Re: Property and the Law, and is it a priority?

From: Mike Lorrey (mlorrey@datamann.com)
Date: Tue Jul 31 2001 - 08:59:12 MDT


Technotranscendence wrote:
>
> On Monday, July 30, 2001 8:04 AM Mike Lorrey mlorrey@datamann.com wrote:
> > > > Taxation, in my mind, is only NOT theft when the individual is free to
> > > > choose what government services they wish to pay for and which not to
> > > > pay for.
> > >
> > > If by this, you mean, individuals would also be able to choose not to
> buy
> > > any government services at all, then why even call if "taxation"? It's
> not
> > > taxation if it's chosen. E.g., I'm not taxing my employer when I get
> paid
> > > for my work. To define it otherwise would seem to me to be changing the
> > > term beyond any useful meaning.
> >
> > Not really. You pay a gas tax when you buy gas. If you don't buy gas,
> > you pay no gas tax. This applies to all sales taxes. Tolls paid at
> > highway toll booths are similar: they are use based taxes, and you can
> > choose to not use that which the tax is levied on. The registration fees
> > for your cars, boats, etc are also use based taxes.
>
> I don't disagree that these taxes exist now, but that they are not
> voluntary. Surely, I can choose not to buy a boat. I can also choose not
> to own a house to avoid direct real estate taxes, not to work to avoid
> income taxes, not to buy or sell to avoid transaction taxes, not to invest
> to avoid... You get the picture?
>
> A libertarian take on this is it's still initiating force. I can't choose
> to buy tax free gas. I can't choose to own real estate tax free. Etc. At
> least, I can't avoid these things in any nontrivial sense. (Yeah, I can
> avoid doing these things or I can do them and risk police action.)

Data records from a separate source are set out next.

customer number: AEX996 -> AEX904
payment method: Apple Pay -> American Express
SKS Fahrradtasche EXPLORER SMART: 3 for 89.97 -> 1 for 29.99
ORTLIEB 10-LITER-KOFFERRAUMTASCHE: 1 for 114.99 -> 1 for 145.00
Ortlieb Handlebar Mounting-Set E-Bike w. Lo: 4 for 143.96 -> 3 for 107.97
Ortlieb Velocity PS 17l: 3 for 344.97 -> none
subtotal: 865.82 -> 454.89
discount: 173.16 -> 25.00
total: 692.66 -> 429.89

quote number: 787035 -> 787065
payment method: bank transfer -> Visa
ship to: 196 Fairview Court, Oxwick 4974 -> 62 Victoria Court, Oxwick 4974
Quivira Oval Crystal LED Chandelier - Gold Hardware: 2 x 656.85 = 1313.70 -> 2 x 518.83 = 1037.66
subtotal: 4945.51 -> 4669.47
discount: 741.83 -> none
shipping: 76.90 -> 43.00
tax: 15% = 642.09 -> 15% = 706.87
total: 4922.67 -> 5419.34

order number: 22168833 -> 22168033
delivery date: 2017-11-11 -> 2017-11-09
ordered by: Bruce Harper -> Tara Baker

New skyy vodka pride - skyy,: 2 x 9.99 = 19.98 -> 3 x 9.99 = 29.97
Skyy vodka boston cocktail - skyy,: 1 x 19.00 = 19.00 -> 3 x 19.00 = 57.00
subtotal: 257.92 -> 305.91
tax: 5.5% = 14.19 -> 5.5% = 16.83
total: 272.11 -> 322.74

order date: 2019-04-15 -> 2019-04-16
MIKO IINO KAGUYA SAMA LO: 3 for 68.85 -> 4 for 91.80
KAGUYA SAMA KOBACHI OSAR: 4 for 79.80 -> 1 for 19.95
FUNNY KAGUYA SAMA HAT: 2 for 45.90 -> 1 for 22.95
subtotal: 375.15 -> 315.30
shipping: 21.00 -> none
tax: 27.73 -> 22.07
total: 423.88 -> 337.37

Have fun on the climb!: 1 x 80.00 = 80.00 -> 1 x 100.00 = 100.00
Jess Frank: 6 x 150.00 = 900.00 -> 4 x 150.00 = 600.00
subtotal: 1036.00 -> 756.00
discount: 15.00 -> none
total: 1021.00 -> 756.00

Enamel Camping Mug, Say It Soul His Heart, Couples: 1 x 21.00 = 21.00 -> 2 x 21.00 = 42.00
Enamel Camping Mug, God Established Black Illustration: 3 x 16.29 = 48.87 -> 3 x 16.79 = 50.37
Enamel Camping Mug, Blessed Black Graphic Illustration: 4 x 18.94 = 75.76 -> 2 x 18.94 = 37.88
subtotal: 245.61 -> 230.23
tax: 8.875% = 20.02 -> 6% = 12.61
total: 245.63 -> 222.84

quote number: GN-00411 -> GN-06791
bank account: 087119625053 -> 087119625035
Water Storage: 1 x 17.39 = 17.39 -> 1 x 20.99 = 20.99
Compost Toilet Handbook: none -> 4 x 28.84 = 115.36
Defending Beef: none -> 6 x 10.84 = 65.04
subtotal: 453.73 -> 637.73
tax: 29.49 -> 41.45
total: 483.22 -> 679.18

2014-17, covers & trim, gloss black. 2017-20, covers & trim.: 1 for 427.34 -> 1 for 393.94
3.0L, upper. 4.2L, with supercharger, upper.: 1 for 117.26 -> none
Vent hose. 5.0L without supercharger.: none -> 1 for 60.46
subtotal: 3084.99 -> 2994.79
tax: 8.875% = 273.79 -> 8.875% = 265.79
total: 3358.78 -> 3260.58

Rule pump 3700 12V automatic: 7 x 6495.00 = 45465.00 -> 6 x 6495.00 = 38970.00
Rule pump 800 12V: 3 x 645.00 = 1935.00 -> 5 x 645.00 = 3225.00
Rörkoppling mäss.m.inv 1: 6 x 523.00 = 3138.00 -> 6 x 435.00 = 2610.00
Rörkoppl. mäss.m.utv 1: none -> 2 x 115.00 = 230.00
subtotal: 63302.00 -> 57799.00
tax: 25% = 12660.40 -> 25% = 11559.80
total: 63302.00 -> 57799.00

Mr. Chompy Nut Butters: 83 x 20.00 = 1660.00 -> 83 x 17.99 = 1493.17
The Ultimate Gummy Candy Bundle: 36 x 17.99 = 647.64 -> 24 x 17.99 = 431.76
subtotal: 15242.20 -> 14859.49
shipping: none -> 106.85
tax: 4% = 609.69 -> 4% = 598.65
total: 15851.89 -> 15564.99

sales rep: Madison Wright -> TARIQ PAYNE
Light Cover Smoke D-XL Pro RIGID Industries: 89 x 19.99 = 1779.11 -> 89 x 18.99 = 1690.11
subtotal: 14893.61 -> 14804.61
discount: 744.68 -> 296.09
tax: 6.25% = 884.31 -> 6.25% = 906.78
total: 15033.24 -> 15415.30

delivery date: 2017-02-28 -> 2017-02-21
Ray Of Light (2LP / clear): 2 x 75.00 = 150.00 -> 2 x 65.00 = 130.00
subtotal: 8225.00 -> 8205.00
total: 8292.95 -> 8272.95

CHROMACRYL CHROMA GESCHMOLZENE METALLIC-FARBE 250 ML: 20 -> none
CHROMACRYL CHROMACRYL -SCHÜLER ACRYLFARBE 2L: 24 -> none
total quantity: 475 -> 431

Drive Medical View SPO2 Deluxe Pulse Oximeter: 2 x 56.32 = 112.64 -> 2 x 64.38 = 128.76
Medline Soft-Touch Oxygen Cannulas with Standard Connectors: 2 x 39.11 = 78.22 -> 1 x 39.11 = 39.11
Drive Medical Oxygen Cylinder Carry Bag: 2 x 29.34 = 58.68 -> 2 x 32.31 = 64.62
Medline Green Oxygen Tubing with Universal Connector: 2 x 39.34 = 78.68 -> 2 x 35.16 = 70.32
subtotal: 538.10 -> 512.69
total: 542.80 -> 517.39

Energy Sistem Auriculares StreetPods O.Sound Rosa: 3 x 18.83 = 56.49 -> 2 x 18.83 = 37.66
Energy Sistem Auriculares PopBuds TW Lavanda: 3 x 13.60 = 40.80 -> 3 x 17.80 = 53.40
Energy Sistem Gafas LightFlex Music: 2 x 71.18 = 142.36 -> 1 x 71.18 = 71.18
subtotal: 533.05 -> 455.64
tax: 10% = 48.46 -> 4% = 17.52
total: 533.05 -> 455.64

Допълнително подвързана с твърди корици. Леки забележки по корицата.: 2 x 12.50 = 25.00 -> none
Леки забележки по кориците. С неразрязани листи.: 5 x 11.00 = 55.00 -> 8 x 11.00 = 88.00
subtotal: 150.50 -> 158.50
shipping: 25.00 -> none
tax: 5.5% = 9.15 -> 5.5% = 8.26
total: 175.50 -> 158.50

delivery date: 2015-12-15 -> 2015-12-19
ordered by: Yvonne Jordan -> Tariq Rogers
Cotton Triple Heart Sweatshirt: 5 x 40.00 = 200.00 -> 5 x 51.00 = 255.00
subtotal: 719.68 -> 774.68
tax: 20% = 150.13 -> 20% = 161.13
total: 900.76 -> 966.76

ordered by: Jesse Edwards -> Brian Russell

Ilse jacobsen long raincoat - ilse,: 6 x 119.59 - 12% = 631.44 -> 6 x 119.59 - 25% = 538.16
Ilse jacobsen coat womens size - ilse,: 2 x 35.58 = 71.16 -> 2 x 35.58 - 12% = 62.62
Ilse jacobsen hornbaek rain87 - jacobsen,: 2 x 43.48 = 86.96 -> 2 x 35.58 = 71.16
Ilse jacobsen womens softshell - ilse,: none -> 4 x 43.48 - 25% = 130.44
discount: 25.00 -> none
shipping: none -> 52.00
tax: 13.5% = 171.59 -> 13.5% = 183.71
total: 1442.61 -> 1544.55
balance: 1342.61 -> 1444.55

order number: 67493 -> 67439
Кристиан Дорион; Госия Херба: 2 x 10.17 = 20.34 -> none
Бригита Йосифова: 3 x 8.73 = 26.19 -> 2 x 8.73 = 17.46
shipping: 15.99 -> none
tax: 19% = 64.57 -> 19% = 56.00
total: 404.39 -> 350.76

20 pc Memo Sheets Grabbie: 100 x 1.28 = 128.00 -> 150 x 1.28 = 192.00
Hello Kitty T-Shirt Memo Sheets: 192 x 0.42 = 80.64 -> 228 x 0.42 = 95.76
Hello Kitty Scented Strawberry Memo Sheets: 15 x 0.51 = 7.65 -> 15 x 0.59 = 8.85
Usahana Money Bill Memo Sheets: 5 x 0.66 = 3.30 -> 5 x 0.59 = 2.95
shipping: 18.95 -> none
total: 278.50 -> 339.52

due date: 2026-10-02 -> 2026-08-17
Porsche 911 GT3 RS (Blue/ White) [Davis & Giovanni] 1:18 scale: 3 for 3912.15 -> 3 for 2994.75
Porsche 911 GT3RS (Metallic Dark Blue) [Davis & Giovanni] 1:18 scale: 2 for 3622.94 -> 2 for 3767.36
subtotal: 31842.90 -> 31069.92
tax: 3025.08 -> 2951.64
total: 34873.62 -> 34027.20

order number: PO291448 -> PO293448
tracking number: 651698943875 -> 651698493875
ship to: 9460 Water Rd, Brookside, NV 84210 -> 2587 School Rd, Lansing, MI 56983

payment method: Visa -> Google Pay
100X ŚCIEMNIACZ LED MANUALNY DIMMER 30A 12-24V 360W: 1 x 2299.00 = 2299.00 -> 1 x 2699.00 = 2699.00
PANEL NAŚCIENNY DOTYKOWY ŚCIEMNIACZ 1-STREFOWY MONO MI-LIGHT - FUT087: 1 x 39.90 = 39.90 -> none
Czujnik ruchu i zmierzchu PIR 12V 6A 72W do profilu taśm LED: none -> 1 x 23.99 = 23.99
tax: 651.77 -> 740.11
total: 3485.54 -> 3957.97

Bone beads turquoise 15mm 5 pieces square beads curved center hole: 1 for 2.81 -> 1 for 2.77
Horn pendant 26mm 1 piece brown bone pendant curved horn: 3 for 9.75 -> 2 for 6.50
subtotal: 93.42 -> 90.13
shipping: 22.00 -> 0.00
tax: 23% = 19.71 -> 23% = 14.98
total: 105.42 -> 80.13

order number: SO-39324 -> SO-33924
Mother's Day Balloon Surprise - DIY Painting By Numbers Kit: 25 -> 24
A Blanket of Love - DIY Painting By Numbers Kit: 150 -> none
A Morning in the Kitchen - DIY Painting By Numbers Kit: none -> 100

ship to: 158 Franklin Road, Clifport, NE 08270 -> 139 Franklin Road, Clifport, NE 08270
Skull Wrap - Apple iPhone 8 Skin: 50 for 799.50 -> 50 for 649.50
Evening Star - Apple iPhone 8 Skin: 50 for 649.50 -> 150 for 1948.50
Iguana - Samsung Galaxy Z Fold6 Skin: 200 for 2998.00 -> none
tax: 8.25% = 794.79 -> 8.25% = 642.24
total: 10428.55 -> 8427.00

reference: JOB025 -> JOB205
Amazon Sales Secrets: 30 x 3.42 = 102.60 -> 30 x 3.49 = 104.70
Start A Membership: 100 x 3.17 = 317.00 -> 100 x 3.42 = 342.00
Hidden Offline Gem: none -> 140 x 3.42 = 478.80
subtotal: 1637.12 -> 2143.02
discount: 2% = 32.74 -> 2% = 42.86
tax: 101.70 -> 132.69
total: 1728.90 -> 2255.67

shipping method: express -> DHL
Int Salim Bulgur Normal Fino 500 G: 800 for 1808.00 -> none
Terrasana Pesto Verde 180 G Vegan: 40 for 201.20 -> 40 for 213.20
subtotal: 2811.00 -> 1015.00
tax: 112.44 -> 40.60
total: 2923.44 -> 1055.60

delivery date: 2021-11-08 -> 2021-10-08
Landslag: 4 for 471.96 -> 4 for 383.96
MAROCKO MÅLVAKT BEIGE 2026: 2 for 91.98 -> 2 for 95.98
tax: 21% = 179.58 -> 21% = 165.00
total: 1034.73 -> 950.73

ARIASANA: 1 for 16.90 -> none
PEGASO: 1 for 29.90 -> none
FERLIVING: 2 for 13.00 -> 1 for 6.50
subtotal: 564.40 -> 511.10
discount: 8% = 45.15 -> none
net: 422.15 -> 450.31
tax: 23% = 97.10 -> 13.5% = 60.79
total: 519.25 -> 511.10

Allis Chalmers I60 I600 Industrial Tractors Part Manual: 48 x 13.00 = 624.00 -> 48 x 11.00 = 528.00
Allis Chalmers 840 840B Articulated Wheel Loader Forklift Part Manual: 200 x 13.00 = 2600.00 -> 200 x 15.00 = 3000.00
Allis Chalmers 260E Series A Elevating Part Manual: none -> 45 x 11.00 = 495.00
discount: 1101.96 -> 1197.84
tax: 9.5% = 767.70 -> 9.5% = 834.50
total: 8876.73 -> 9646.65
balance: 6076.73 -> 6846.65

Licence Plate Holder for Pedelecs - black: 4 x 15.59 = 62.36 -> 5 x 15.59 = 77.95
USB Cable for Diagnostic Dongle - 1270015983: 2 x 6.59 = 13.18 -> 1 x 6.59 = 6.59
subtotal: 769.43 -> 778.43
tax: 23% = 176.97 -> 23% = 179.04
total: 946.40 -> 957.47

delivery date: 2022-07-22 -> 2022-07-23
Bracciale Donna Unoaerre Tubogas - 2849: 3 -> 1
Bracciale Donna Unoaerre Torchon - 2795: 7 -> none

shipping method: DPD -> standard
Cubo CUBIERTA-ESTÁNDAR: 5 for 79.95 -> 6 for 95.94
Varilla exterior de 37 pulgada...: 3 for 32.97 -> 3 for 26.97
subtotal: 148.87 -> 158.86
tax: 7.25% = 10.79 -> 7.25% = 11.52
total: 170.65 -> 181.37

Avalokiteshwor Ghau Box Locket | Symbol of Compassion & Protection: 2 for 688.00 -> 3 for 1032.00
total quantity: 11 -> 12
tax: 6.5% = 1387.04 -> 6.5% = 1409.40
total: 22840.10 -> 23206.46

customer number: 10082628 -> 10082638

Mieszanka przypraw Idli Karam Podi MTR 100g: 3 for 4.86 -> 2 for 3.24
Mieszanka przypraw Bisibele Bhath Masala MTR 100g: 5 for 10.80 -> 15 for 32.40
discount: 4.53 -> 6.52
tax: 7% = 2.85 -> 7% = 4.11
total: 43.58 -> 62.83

Actually, it is totally libertarian to pay such taxes, but only if they
properly reflect the externalities created by use of said items.
Refusing to pay your externalities is not libertarian, and IS imposing
force on others.

>
> > A libertarian government properly focuses its revinue gathering on use
> > based taxation, while fascist governments focus on confiscatory
> > taxation.
>
> A libertarian government would not be able to tax period. It might be able
> to charge user fees, but these would be for services the government actually
> delivers. A government doesn't deliver a service by forcing people to pay a
> tax. This would include registration fees. What if I don't want to
> register? (A libertarian government might disavow protecting, say, my car
> against theft or vandalism if I don't register it, but it would not be able
> to use force to make me register.)

A libertarian government would impose taxes to account for
externalities, and would properly funnel those externality fees to
mitigate the damage created by those externalities.

>
> In this light, all taxation is confiscation. It doesn't matter if it's a
> tax labeled a fee or not. The deciding factor between a tax and an actual
> price (the market word for what people pay for something) is whether the
> initiation of force is involved.
>
> That said, your semilibertarian -- and it is that: only partly
> libertarian -- government might be better than what we have now in any place
> on Earth, but it falls short of the principles you claim to be upholding.
> It mgiht be a good interim setup, between today's welfare state and
> tomorrow's libertarian society, but it should not be the goal.

SOrry, a society that does not create some means of properly mitigating
externalities is not, and cannot hope to be in any way, libertarian.